[Provided material — start]

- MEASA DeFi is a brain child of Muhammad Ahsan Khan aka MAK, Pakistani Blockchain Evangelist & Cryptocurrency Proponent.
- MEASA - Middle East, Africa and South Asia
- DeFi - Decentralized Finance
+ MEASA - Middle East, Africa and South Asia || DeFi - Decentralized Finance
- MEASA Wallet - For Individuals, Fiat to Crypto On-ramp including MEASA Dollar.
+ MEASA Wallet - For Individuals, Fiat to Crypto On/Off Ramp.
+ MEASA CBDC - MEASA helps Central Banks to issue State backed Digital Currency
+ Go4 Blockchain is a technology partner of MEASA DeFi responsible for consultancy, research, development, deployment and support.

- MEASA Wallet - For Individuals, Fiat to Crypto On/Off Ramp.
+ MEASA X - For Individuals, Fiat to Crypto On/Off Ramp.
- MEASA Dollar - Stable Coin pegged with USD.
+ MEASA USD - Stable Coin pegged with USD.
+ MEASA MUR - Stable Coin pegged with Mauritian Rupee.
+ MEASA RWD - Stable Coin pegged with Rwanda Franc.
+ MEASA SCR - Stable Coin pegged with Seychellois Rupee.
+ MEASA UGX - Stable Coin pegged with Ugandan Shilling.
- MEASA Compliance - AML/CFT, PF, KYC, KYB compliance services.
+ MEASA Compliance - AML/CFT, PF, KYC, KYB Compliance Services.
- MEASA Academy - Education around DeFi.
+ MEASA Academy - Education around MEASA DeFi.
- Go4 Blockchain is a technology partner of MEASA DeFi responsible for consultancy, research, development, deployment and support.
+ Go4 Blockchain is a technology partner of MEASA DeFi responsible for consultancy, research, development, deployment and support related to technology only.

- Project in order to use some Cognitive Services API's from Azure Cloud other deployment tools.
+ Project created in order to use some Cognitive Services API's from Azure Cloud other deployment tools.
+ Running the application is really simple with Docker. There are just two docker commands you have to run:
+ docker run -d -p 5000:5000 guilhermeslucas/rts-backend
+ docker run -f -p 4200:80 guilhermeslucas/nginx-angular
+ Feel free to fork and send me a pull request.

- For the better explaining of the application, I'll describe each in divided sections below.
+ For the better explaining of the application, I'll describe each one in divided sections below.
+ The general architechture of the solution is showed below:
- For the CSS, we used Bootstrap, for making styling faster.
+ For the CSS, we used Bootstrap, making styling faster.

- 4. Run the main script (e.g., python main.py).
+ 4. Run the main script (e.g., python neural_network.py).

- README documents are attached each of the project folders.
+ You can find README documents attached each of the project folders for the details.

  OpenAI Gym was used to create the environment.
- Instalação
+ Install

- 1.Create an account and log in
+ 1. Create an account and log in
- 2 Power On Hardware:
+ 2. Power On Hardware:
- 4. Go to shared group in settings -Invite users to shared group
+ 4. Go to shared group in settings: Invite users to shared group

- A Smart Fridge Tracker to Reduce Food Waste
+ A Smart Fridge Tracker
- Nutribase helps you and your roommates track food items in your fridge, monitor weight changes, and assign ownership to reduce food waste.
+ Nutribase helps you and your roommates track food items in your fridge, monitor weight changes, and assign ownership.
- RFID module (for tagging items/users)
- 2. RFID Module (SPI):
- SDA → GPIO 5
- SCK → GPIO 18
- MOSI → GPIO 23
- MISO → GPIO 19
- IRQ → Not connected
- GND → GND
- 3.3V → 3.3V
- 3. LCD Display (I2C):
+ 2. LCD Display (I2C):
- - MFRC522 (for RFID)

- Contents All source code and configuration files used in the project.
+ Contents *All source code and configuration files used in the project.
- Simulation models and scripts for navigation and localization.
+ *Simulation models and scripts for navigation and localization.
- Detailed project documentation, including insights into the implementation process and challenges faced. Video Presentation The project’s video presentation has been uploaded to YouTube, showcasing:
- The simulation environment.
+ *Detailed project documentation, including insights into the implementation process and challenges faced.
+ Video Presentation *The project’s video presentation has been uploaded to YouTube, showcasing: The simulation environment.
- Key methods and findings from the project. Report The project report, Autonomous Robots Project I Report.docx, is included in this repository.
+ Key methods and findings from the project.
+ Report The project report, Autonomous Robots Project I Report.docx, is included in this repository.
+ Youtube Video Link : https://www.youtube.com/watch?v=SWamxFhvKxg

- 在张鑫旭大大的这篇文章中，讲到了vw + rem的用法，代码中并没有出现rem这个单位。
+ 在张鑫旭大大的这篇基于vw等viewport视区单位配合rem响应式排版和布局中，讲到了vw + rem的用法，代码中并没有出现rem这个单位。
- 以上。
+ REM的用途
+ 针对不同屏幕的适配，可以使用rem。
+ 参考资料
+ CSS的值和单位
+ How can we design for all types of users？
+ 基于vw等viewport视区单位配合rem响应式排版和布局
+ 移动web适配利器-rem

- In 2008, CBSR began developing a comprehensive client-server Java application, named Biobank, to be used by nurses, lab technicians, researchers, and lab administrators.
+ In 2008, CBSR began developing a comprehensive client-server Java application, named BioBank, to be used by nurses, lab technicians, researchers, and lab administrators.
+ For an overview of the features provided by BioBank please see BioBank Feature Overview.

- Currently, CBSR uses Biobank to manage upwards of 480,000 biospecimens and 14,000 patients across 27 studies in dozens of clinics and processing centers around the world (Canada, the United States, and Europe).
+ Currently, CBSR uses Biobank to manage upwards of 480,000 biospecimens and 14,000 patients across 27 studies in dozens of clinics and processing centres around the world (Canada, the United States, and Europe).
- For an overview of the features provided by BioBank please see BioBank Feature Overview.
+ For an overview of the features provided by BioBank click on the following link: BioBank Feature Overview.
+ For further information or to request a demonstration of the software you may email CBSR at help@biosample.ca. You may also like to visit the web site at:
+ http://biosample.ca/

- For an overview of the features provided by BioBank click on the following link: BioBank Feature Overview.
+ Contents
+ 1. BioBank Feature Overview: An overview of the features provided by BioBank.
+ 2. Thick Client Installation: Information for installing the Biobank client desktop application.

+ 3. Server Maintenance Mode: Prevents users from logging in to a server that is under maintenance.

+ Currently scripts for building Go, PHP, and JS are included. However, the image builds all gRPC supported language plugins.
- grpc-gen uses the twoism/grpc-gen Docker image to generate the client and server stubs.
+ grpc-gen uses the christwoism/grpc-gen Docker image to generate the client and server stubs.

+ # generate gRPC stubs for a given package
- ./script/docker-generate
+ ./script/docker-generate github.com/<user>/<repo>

[Provided material — finish]

--- Work order ---
For every line in the listing above that mentions the word "source", make a copy.

--- Task response ---
- Contents All source code and configuration files used in the project.
+ Contents *All source code and configuration files used in the project.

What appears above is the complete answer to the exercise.